• Problem statement
In the copy, keep every record exact and leave out all images.

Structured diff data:

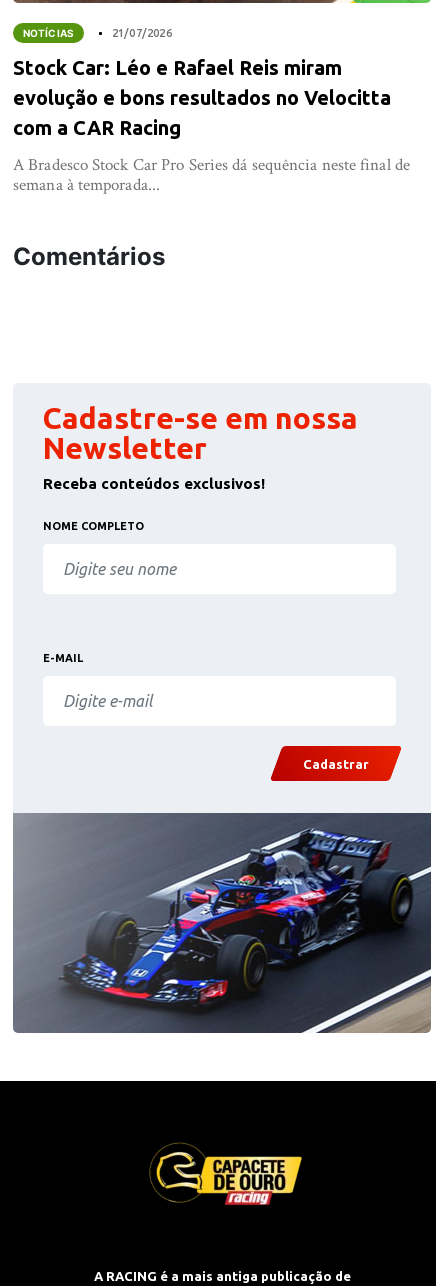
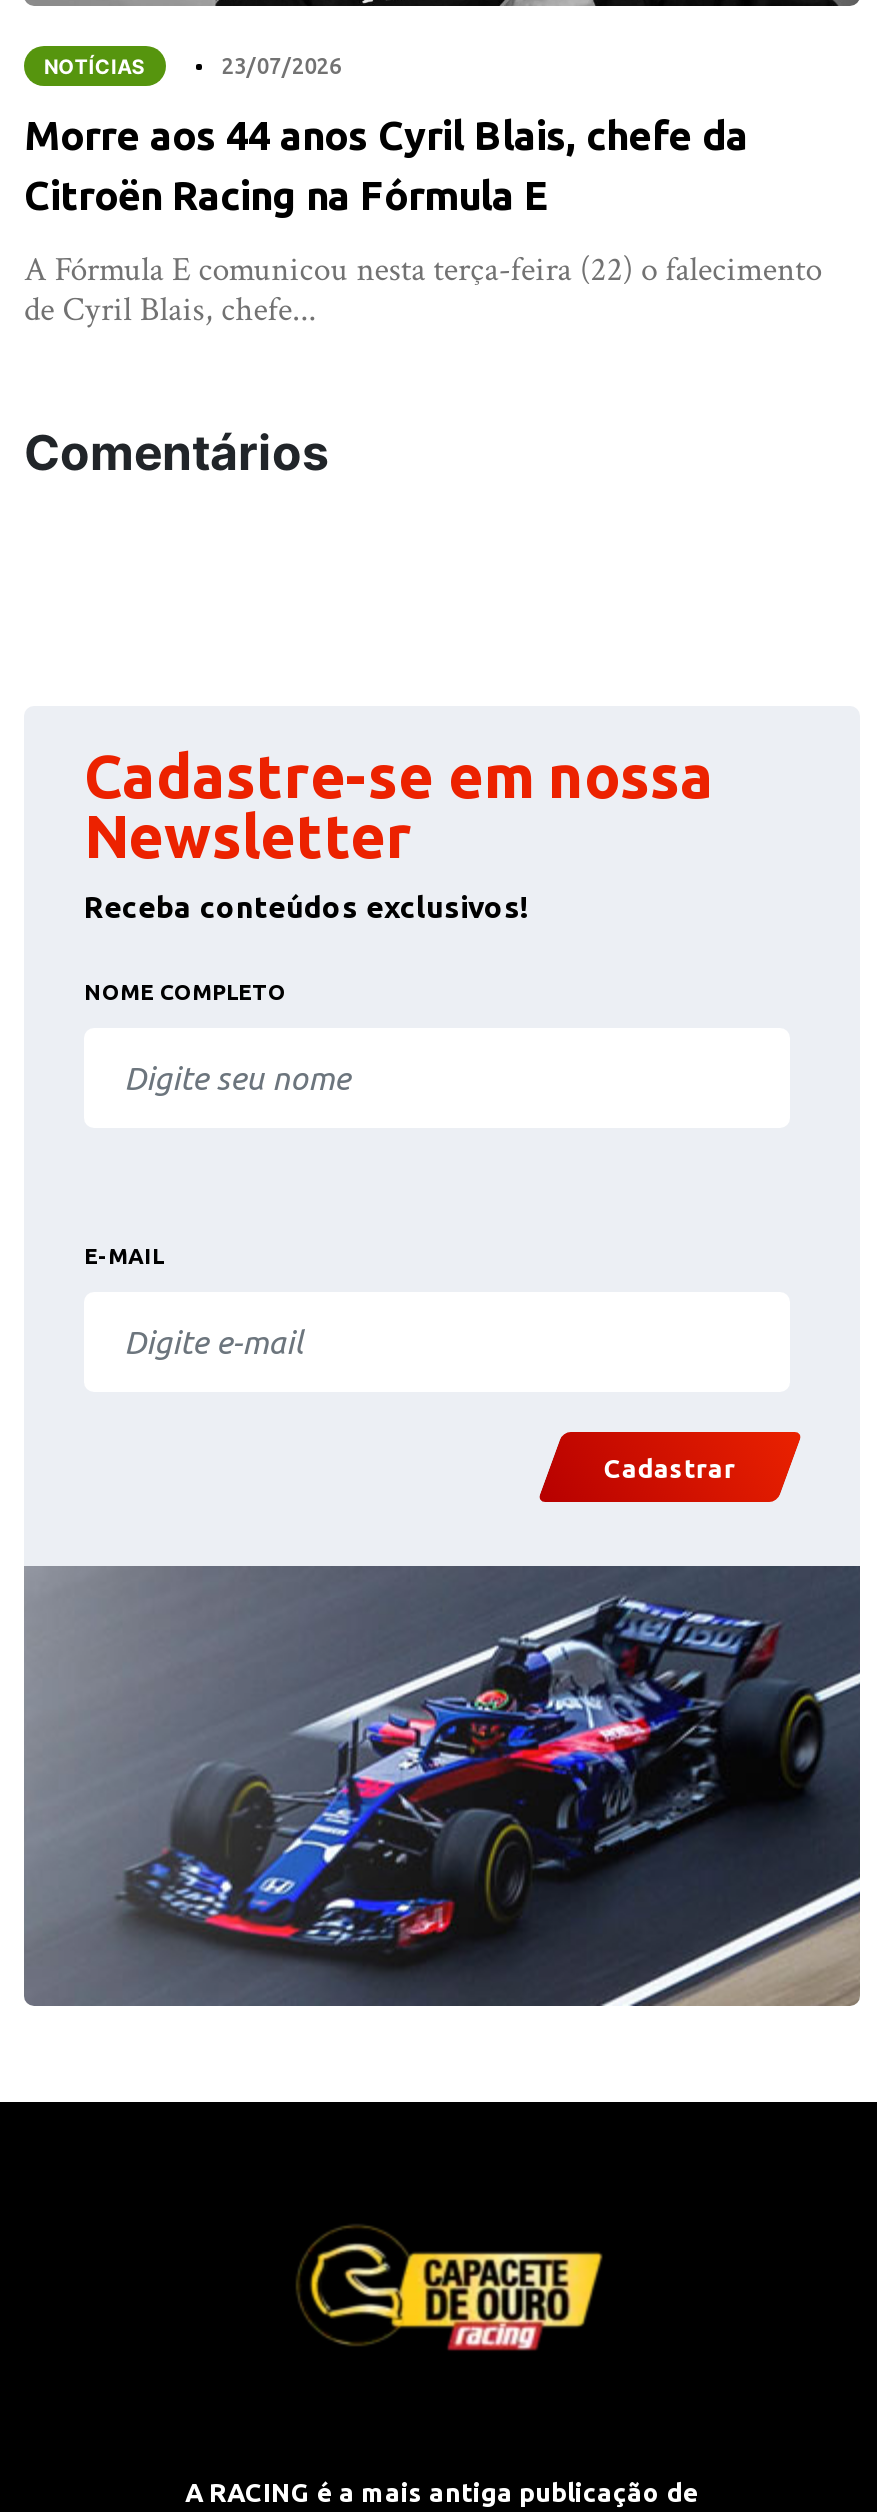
[112,27,172,39] 21/07/2026 -> [222,54,342,78] 23/07/2026
[13,56,391,139] Stock Car: Léo e Rafael Reis miram | evolução e bons resultados no Velocitta | com a CAR Racing -> [24,112,748,218] Morre aos 44 anos Cyril Blais, chefe da | Citroën Racing na Fórmula E
[13,154,410,196] A Bradesco Stock Car Pro Series dá sequência neste final de | semana à temporada... -> [24,248,822,332] A Fórmula E comunicou nesta terça-feira (22) o falecimento | de Cyril Blais, chefe...

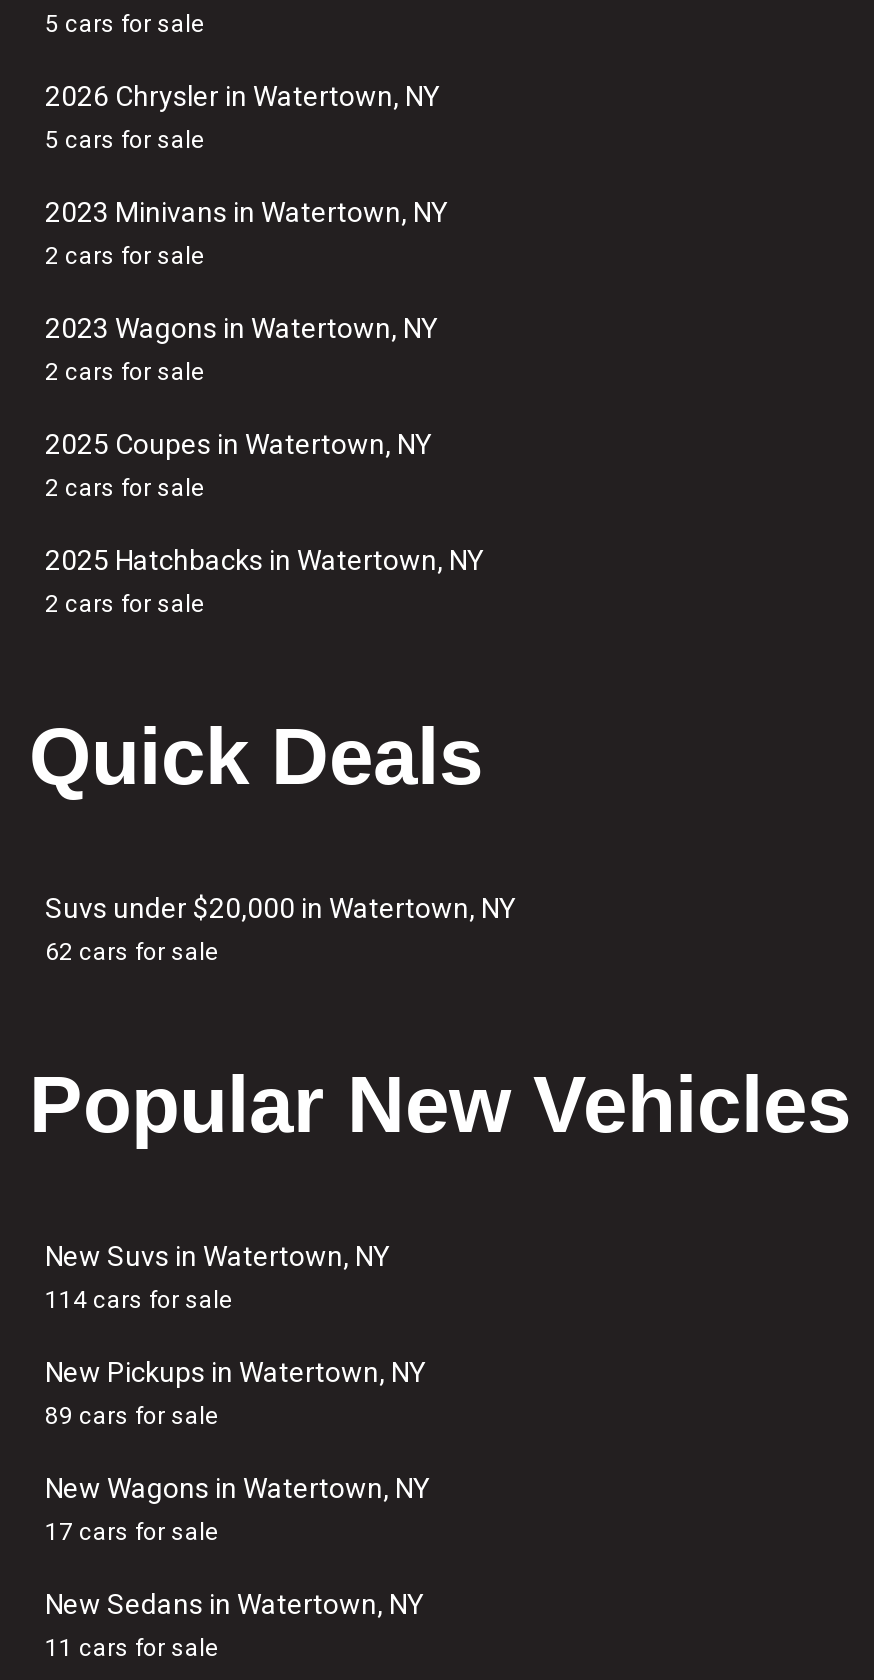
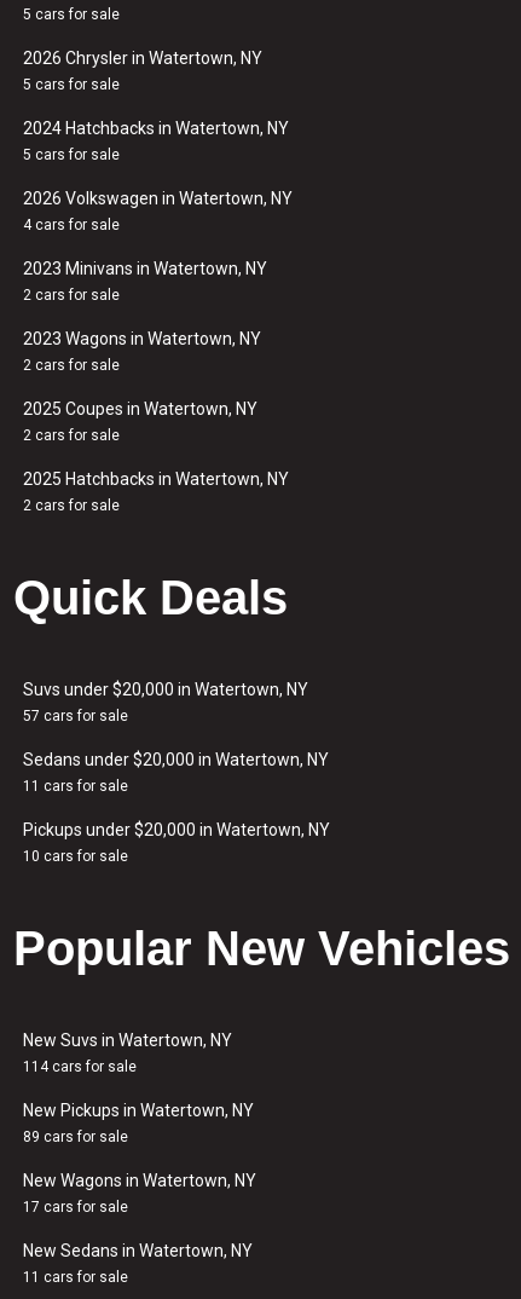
none -> [23,119,293,233] 2024 Hatchbacks in Watertown, NY | 5 cars for sale | 2026 Volkswagen in Watertown, NY | 4 cars for sale
[45,938,219,966] 62 cars for sale -> [23,708,330,865] 57 cars for sale | Sedans under $20,000 in Watertown, NY | 11 cars for sale | Pickups under $20,000 in Watertown, NY | 10 cars for sale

• Finished task
[112,27,172,39] 21/07/2026 -> [222,54,342,78] 23/07/2026
[13,56,391,139] Stock Car: Léo e Rafael Reis miram | evolução e bons resultados no Velocitta | com a CAR Racing -> [24,112,748,218] Morre aos 44 anos Cyril Blais, chefe da | Citroën Racing na Fórmula E
[13,154,410,196] A Bradesco Stock Car Pro Series dá sequência neste final de | semana à temporada... -> [24,248,822,332] A Fórmula E comunicou nesta terça-feira (22) o falecimento | de Cyril Blais, chefe...

none -> [23,119,293,233] 2024 Hatchbacks in Watertown, NY | 5 cars for sale | 2026 Volkswagen in Watertown, NY | 4 cars for sale
[45,938,219,966] 62 cars for sale -> [23,708,330,865] 57 cars for sale | Sedans under $20,000 in Watertown, NY | 11 cars for sale | Pickups under $20,000 in Watertown, NY | 10 cars for sale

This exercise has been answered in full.